Письма были от Стефана. Сара открыла первое, датированное несколькими годами назад, и прочитала о его первом драматургическом опыте в Лондоне. Следующее было посвящено интересной женщине, с которой он познакомился на Востоке, и восторженному описанию премьеры пьесы, которую он хотел посмотреть в Нью-Йорке.
Она положила их обратно, только несколько штук опустила в глубокий карман юбки. Николас не заметит пропажи, а она вернет их, как только побольше узнает о Стефане.
В других ящиках вообще ничего не было, и Сара принялась за комод. Запах свеженакрахмаленного хлопка и льна вызвал в памяти тот момент, когда Николас прижимал ее к своей груди. На какую-то долю секунды ей показалось, что он сейчас здесь. Она даже виновато оглянулась.
Сара быстро просмотрела ящики, стараясь не нарушить порядка и чувствуя себя преступницей. В верхней части комода оказался деревянный ящичек – подходящее место для ключа. В одном отделении она обнаружила две розы – одну засушенную, а другая выглядела так, словно он положил ее туда несколько дней назад. Но почему?
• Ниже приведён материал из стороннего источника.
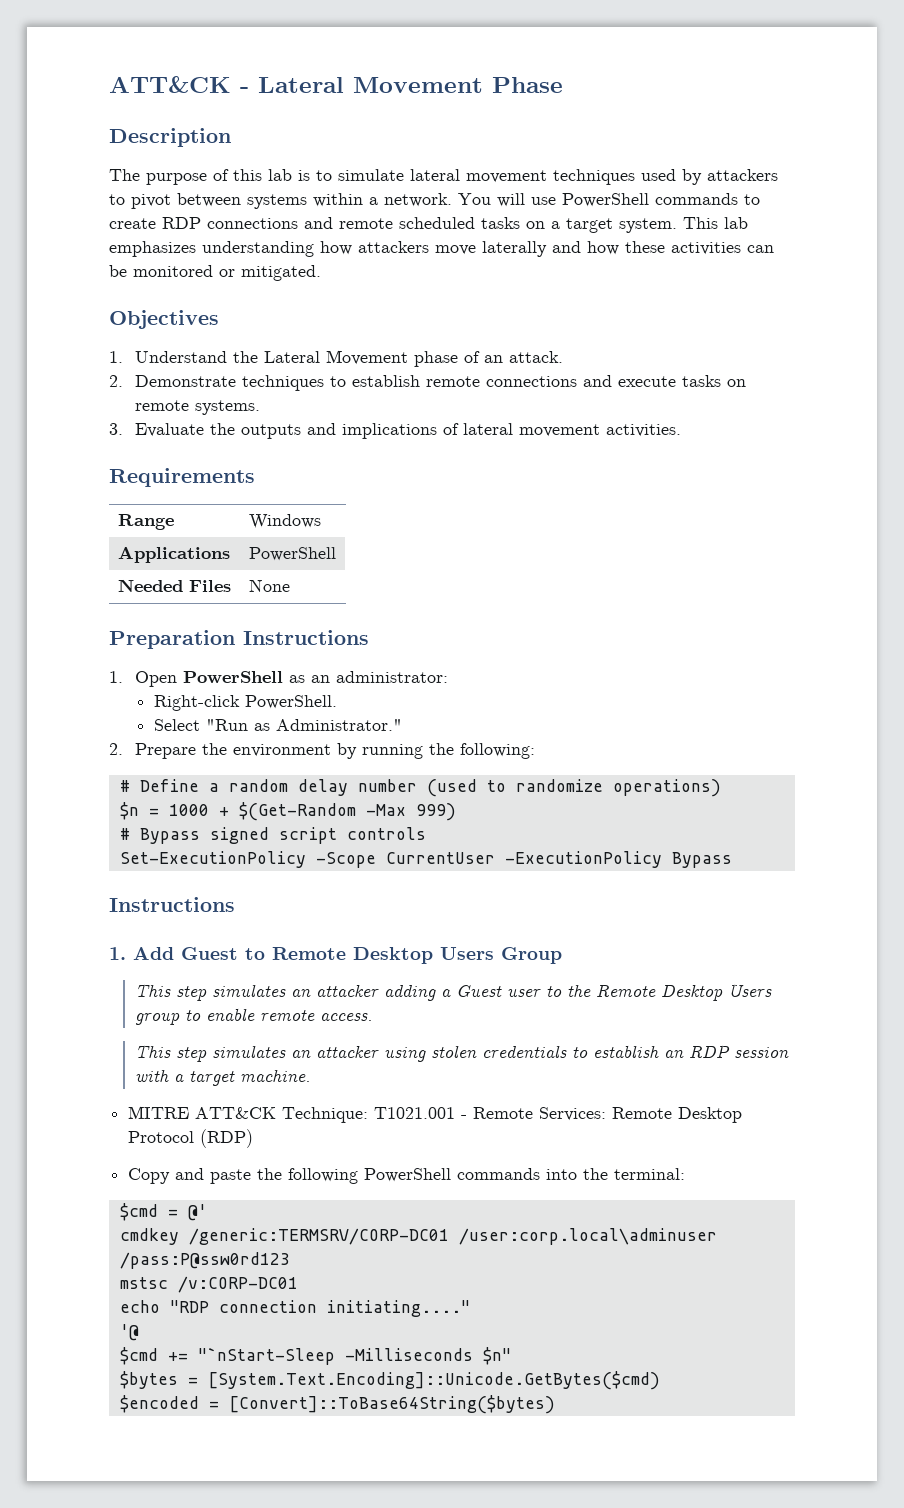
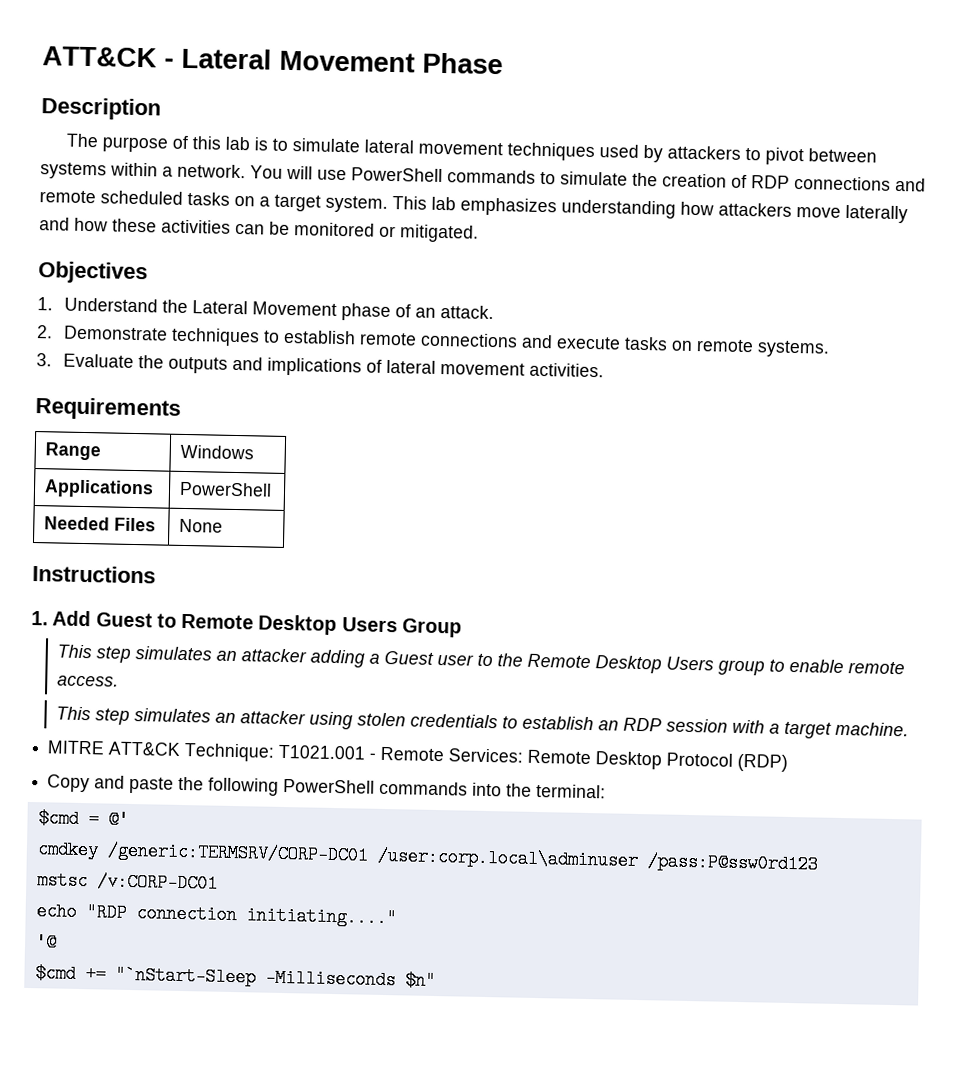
- You will use PowerShell commands to create RDP connections and remote scheduled tasks on a target system.
+ You will use PowerShell commands to simulate the creation of RDP connections and remote scheduled tasks on a target system.
- Preparation Instructions
- 1. Open PowerShell as an administrator:
- Right-click PowerShell.
- Select "Run as Administrator."
- 2. Prepare the environment by running the following:
- # Define a random delay number (used to randomize operations)
- $n = 1000 + $(Get-Random -Max 999)
- # Bypass signed script controls
- Set-ExecutionPolicy -Scope CurrentUser -ExecutionPolicy Bypass
- $bytes = [System.Text.Encoding]::Unicode.GetBytes($cmd)
- $encoded = [Convert]::ToBase64String($bytes)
Сара вспомнила гору цветов на могиле Стефана, и ответ пришел сам собой. Тогда откуда засушенный цветок? Ей припомнился портрет на каминной полке у него в кабинете. С могилы отца? Странно, сентиментальность совсем не вяжется с этим суровым и недоверчивым человеком.
А может, ему подарила их женщина? Сара положила цветы на место.
В других отделениях она нашла только гранатовый перстень в тяжелой золотой оправе, несколько бриллиантовых запонок, карманные часы и несколько золотых монет.
Потом она осмотрела этажерку возле кровати, затем ящики небольших столиков возле кресел.
Раздался негромкий звук гонга. Сара чуть не подпрыгнула и осмотрелась вокруг. Били стоявшие на комоде часы. Сара отняла руку от чуть не выскочившего из груди сердца.